In the Scales - Element Designer, you can specify properties for an ArcScaleComponent object, which is an instance of a scale in circular gauges.

Scale Brushes

You can alter the scale’s appearance. To do this, change the ArcScaleComponent.AppearanceScale and ArcScaleComponent.AppearanceTickmarkText properties as shown below.

Scale - Brush Customization

The circular gauge appears as follows.

Scales - Brush customization result

Shaders

The current gauge style (predefined style) applied to an individual gauge specifies the appearance of most of its elements.

In addition, you can use the shader mechanism that allows you to change the color theme by mixing default colors with custom colors.

A shader is an object that implements the color blending feature. Use an element’s BaseLeafPrimitive.Shader property to specify a shader for a gauge element.

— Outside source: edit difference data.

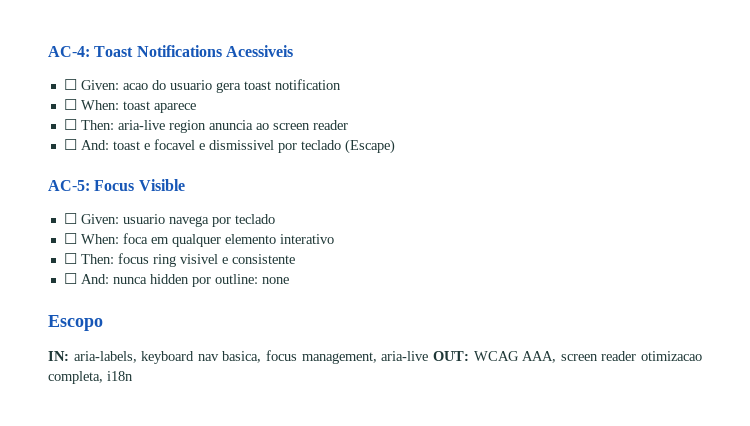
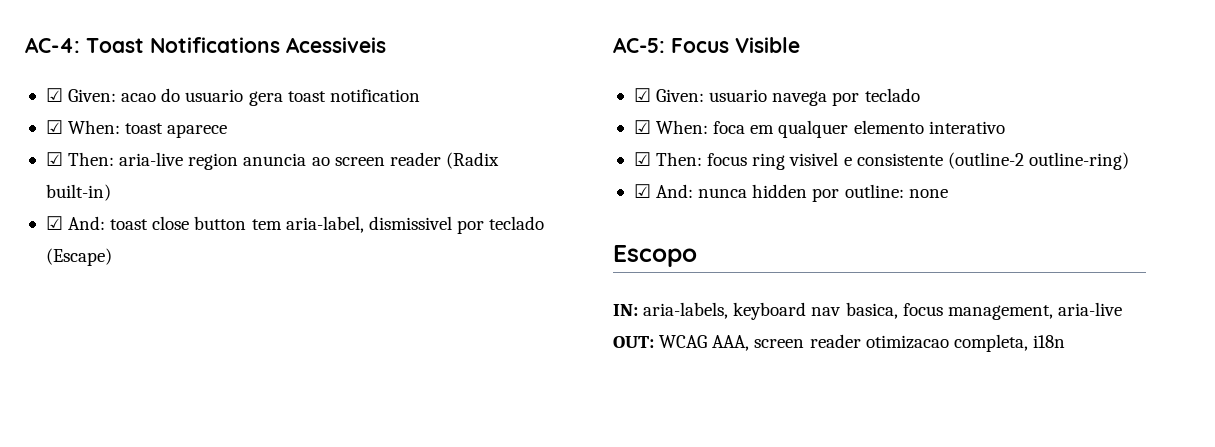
- ☐ Given: acao do usuario gera toast notification
+ ☑ Given: acao do usuario gera toast notification
- ☐ When: toast aparece
+ ☑ When: toast aparece
- ☐ Then: aria-live region anuncia ao screen reader
- ☐ And: toast e focavel e dismissivel por teclado (Escape)
+ ☑ Then: aria-live region anuncia ao screen reader (Radix built-in)
+ ☑ And: toast close button tem aria-label, dismissivel por teclado (Escape)
- ☐ Given: usuario navega por teclado
+ ☑ Given: usuario navega por teclado
- ☐ When: foca em qualquer elemento interativo
+ ☑ When: foca em qualquer elemento interativo
- ☐ Then: focus ring visivel e consistente
- ☐ And: nunca hidden por outline: none
+ ☑ Then: focus ring visivel e consistente (outline-2 outline-ring)
+ ☑ And: nunca hidden por outline: none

The image below shows a list of shader options for the ArcScaleBackgroundLayerComponent object.

Shader Types

A StyleShader is the most used shader. It allows you to specify two colors, which are combined to create the resultant background layer’s appearance.

Style Shader

The StyleShader works in the following way:

  1. The StyleShader calculates a gray tone (a value between 0 and 255) that corresponds to the input color of the predefined image.

  2. The shader’s two colors define the range of colors in the color space.

  3. The output color is calculated as a projection of the gray tone onto this range.

The following image shows the resulting color blend for a sample background layer.